** Opening Stored data block **

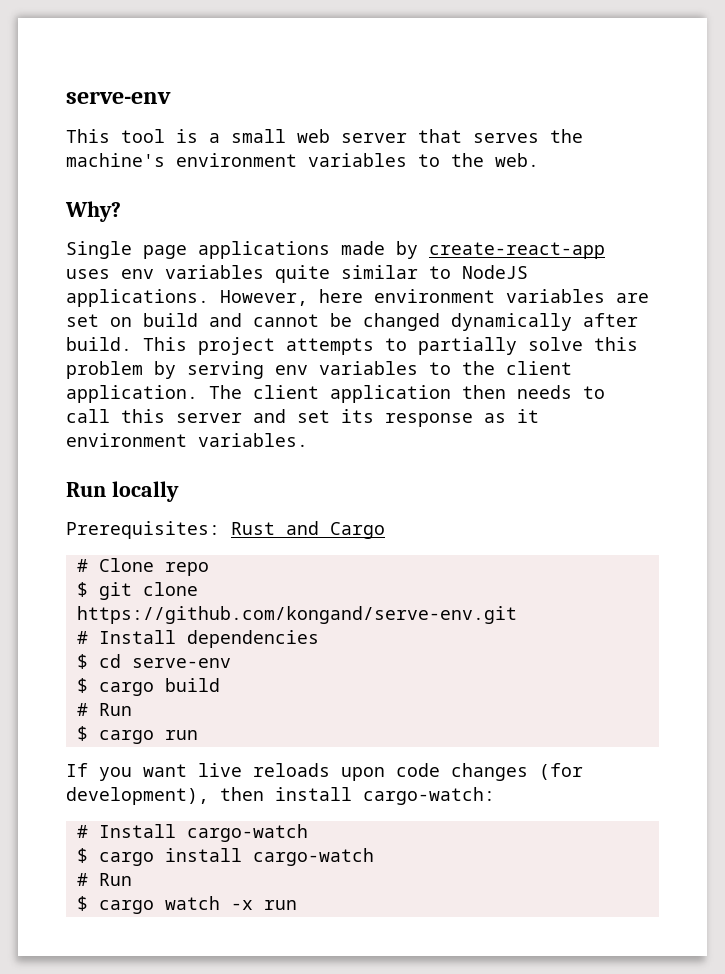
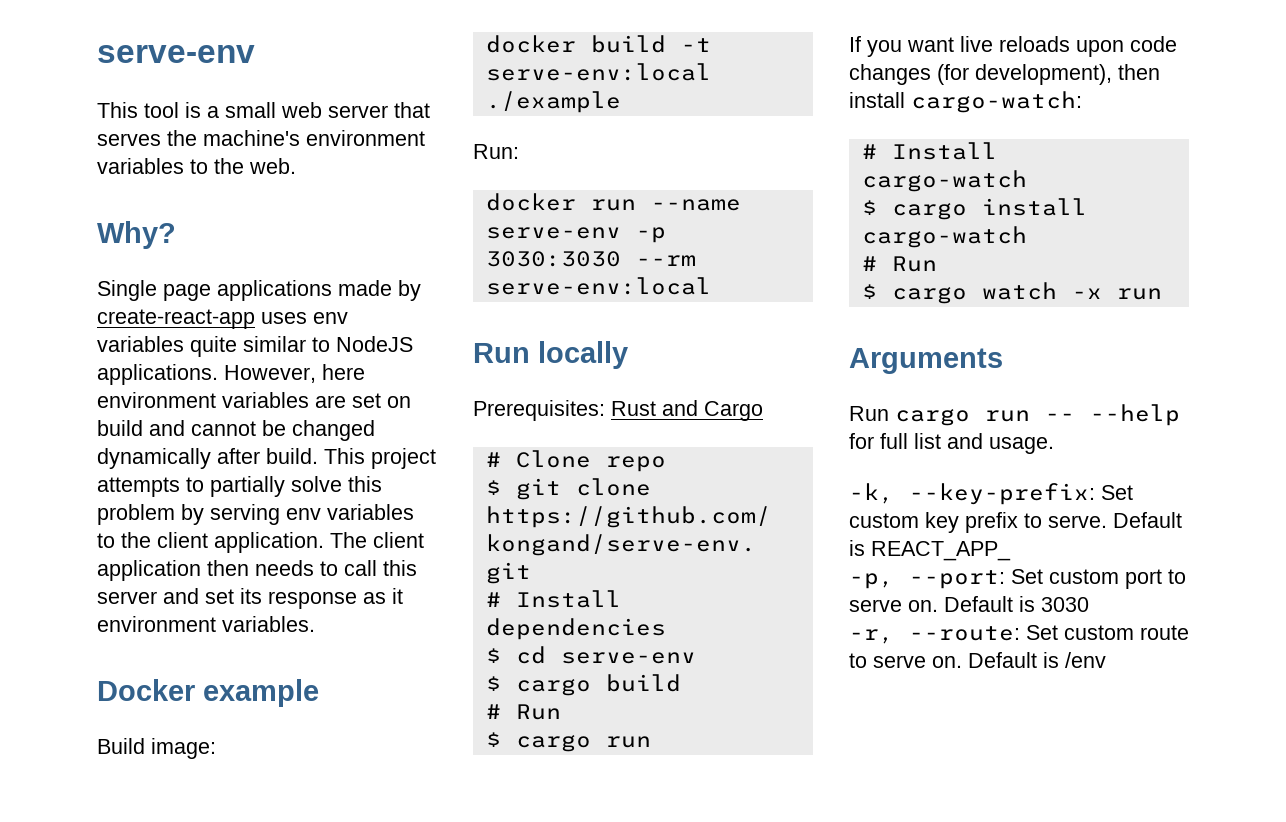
+ Docker example
+ Build image:
+ docker build -t serve-env:local ./example
+ Run:
+ docker run --name serve-env -p 3030:3030 --rm serve-env:local
+ Arguments
+ Run cargo run -- --help for full list and usage.
+ -k, --key-prefix: Set custom key prefix to serve. Default is REACT_APP_
+ -p, --port: Set custom port to serve on. Default is 3030
+ -r, --route: Set custom route to serve on. Default is /env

** Closing Stored data block **

* [Problem to work on]: Output the records above exactly; leave out the pictures.

* [Task solution]:
+ Docker example
+ Build image:
+ docker build -t serve-env:local ./example
+ Run:
+ docker run --name serve-env -p 3030:3030 --rm serve-env:local
+ Arguments
+ Run cargo run -- --help for full list and usage.
+ -k, --key-prefix: Set custom key prefix to serve. Default is REACT_APP_
+ -p, --port: Set custom port to serve on. Default is 3030
+ -r, --route: Set custom route to serve on. Default is /env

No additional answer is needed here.